§ **DATA RECORDS**
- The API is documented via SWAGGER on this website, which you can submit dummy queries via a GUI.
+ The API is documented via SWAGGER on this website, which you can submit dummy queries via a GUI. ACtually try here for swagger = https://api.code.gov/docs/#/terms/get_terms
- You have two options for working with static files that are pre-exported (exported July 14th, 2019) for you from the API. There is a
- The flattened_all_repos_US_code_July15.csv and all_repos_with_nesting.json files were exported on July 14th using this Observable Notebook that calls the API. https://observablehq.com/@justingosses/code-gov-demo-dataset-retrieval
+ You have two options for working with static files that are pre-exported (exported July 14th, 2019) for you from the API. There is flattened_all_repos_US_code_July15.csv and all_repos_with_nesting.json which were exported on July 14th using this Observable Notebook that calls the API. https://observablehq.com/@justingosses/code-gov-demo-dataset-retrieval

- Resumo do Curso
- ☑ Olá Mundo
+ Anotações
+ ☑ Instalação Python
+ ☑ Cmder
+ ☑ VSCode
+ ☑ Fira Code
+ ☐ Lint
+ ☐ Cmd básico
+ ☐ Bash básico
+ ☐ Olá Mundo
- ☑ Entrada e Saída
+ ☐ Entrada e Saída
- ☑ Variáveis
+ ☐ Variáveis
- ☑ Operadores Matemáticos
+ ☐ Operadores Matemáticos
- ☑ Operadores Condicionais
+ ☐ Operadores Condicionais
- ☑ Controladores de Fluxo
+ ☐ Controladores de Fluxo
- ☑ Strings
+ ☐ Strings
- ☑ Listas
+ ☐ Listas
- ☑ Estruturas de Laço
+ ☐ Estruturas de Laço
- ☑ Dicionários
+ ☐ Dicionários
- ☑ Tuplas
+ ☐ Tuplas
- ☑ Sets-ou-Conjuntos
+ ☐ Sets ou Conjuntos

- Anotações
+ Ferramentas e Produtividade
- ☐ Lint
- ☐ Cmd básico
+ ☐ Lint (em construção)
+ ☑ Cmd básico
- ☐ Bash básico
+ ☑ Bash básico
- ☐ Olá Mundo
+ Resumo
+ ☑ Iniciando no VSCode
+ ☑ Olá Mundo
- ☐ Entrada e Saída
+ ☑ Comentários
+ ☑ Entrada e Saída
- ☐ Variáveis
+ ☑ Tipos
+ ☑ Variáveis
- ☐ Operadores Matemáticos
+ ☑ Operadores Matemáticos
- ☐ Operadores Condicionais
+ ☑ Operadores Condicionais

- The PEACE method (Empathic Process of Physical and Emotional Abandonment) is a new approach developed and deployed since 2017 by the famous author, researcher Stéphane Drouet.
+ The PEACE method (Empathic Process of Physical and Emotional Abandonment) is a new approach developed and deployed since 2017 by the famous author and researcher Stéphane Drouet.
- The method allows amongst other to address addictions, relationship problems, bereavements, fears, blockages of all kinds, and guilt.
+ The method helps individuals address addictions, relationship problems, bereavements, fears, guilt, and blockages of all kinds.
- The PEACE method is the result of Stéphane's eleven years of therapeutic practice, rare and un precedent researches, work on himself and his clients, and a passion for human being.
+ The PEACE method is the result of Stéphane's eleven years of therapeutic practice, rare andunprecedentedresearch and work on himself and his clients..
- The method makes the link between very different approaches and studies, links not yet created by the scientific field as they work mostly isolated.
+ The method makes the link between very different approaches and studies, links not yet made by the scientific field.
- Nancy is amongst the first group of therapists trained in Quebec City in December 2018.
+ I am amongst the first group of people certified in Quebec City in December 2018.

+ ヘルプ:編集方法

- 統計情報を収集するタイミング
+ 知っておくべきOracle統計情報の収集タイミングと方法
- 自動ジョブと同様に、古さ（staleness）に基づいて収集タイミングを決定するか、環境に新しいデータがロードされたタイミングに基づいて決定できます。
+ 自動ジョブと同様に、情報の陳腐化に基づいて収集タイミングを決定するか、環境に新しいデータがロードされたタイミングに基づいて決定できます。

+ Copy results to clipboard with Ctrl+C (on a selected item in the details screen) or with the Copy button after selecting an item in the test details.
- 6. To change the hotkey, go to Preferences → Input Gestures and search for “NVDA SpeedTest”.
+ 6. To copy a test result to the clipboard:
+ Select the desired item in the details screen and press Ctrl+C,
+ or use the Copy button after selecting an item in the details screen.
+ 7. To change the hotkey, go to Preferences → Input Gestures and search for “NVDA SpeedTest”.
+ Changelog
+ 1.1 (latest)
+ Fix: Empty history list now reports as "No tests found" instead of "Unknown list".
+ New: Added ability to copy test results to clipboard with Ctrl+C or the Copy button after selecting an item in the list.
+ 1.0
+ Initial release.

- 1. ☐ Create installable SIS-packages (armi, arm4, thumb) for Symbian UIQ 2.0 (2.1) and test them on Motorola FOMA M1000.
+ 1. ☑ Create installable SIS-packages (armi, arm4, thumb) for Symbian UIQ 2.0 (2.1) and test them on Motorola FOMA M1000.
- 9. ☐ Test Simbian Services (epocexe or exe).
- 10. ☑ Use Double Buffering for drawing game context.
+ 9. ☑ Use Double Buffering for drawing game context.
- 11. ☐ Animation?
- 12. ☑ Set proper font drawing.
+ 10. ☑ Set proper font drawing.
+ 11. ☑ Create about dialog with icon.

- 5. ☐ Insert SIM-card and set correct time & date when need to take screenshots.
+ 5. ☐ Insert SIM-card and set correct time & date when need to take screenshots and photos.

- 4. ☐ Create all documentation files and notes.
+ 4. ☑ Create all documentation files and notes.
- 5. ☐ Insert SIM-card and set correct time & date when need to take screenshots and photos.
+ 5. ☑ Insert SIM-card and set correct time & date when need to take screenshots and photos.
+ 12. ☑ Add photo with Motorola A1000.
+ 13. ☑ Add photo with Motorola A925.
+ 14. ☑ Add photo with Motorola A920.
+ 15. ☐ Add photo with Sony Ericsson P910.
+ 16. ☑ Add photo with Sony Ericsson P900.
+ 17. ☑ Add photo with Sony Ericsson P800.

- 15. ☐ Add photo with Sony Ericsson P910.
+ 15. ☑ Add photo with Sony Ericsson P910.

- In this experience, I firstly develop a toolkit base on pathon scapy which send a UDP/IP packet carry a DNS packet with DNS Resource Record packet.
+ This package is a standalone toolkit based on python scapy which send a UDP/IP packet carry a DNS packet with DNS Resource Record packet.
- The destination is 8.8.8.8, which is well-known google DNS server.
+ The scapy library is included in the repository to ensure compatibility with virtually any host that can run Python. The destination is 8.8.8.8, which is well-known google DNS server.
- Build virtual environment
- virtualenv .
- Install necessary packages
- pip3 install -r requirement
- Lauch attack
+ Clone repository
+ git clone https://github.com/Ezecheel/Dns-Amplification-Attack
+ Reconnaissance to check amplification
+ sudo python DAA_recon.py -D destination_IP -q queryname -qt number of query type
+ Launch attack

§ **REQUIREMENT**
Among the records above, find each line holding "time" and list it.

§ **ANSWER FOR THE TASK**
- 5. ☐ Insert SIM-card and set correct time & date when need to take screenshots.
+ 5. ☐ Insert SIM-card and set correct time & date when need to take screenshots and photos.
- 5. ☐ Insert SIM-card and set correct time & date when need to take screenshots and photos.
+ 5. ☑ Insert SIM-card and set correct time & date when need to take screenshots and photos.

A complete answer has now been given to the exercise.